Even successful students find it difficult to maintain concentration when working with difficult text presenting new concepts and new terminology that must be absorbed into long term memory. The reading problem loss of concentration can be reduced (not totally resolved) by posing focused questions prior to reading. As the student reads through the text, she is specifically looking for answers to the questions, keeping the mind sharp, active, and on the task. Even if the question posed at the beginning is not answered in the text, the focused concentration enables the student to note the key ideas and major support details on the topic in the text.

The questions come from several sources. For example, most college textbooks have questions presented by the author of the text at the end of the chapter or sometimes at the beginning of the chapter. Review those questions after the Survey activities and before beginning to read the assignment. A focused student might even copy the questions onto a notebook, leaving space to jot in an answer when found in the text. Extra effort brings extra learning and extra rewards.

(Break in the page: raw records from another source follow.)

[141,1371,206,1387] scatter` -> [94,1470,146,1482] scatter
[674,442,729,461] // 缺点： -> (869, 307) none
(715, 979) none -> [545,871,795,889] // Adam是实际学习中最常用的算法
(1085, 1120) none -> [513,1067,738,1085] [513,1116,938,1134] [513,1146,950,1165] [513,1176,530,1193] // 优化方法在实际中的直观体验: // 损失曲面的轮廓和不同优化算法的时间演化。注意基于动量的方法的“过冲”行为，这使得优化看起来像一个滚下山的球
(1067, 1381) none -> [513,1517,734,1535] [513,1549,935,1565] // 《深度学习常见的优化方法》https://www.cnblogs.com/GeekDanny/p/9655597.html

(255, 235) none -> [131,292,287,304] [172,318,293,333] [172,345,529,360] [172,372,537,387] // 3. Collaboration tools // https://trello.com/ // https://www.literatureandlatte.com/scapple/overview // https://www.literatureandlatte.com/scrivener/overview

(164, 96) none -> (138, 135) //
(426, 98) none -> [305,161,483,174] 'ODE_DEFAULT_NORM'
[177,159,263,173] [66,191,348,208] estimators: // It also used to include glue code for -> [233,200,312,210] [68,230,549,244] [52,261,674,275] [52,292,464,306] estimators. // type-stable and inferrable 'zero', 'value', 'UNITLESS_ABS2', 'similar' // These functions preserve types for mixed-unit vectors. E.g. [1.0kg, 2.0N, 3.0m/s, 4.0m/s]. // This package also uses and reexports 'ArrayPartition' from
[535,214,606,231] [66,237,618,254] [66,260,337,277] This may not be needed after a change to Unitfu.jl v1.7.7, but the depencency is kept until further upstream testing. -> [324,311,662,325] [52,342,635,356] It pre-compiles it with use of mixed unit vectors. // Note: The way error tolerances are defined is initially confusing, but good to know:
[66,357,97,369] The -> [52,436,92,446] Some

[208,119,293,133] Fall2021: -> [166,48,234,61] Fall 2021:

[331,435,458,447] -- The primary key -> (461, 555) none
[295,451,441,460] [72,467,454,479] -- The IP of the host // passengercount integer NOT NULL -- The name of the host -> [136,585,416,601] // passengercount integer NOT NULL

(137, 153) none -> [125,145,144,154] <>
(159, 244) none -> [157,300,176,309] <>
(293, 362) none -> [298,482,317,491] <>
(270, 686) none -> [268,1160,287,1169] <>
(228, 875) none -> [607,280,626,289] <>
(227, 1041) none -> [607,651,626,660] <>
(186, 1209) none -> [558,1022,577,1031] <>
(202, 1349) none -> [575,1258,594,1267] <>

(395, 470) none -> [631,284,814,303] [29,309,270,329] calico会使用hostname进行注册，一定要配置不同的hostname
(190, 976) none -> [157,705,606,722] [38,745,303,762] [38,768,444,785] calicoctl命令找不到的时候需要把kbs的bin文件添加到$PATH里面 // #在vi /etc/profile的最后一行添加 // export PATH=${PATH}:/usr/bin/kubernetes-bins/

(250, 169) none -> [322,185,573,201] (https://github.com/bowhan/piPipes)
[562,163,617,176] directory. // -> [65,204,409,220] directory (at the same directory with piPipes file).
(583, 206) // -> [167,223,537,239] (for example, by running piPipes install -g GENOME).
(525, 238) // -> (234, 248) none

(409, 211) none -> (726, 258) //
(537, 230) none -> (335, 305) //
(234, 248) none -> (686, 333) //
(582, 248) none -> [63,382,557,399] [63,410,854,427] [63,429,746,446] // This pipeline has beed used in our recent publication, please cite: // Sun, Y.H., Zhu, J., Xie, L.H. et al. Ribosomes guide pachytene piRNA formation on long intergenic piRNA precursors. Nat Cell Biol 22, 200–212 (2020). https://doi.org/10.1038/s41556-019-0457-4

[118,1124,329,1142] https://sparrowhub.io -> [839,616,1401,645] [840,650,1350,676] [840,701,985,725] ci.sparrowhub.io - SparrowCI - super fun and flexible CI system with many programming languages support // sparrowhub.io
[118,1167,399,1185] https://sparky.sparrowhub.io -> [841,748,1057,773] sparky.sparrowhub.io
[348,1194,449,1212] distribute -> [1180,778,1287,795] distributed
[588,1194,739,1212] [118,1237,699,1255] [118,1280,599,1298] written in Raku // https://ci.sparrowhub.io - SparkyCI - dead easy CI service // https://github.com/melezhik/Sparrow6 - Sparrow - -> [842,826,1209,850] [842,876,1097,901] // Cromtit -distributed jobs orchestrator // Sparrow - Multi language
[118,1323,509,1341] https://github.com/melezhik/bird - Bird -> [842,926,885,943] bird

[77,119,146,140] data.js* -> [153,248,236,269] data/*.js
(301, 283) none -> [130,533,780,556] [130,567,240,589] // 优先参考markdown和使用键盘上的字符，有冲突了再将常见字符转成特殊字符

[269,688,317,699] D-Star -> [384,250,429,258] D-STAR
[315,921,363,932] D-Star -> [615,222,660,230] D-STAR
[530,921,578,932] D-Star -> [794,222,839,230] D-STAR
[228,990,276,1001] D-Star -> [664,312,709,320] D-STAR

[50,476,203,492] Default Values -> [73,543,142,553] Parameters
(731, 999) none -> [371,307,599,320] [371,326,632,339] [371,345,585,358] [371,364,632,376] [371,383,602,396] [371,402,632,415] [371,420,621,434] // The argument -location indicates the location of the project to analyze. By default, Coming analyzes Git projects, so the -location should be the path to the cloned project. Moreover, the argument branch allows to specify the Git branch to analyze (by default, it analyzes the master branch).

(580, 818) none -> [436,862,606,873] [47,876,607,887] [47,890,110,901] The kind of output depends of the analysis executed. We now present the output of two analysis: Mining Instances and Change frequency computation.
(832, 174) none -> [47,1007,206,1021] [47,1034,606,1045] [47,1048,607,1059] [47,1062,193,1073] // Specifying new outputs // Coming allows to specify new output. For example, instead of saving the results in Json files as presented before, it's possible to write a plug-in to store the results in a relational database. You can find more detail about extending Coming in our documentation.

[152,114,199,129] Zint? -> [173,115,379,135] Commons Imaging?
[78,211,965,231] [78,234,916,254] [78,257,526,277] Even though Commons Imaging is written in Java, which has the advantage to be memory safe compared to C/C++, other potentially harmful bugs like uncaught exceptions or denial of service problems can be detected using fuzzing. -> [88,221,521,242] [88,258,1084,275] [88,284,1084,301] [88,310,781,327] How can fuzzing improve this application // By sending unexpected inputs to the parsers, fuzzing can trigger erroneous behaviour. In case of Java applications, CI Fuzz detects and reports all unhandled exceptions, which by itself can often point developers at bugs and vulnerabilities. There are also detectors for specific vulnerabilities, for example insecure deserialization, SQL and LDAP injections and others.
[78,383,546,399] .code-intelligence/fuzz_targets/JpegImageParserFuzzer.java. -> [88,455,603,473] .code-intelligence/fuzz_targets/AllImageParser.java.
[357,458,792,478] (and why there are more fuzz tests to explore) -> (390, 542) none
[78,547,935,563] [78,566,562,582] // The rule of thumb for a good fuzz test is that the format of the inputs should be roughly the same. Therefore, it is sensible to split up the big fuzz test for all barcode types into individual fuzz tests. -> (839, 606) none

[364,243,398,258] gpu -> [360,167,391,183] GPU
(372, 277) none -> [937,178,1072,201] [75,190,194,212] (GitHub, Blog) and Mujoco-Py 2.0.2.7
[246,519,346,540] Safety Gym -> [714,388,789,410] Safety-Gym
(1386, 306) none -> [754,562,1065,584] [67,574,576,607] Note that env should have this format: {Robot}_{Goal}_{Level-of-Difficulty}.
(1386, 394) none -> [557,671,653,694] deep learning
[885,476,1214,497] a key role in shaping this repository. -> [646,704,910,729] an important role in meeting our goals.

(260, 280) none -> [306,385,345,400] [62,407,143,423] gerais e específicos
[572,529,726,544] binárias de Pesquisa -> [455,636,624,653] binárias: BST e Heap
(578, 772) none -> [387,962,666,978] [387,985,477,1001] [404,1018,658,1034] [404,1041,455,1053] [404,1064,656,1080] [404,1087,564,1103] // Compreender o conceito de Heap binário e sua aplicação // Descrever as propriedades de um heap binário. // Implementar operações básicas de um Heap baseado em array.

Another source of questions is the text headings and sub-headings. For example, if surveying text in a Personal Health textbook, a section with the heading “Vitamins Promote Healthier Bodies” might result in a question like “What vitamins promote physical health?” The student will be looking for answers when engaged in the Reading stage. Using the same heading from the Personal Health book might result in a question like “How do vitamins promote physical health?” Both questions come from the same heading, but the second is more dynamic. Merely naming the vitamins is not as powerful a learning step as understanding how the vitamins promote health in the body.

A third source of questions before reading is the technical terms, bold print concepts, and graphic information presented by the textbook. For example in our survey practice with “Water on the Earth”, we encountered the terms “weathering” and “erosion”. We could focus a question, “What are the definitions of ‘weathering’ and ‘erosion’?” But again, a more dynamic question that results in stronger learning might be “How do ‘weathering’ and ‘erosion’ shape the earth?”

A final source of questions is the students own curiosity and creativity. Generate your own questions and begin reading and searching for answers.

This is a good point to open the document file “SQ3R Questions” in this module. It lists seven questions found at the end of the essay “Water on the Earth” that we have already surveyed. Take a minute or two to review the questions. I selected several that might be used as focus questions before beginning the reading stage of SQ3R. In addition to the questions I selected, can you think of a question that might be answered in the essay? Jot it down!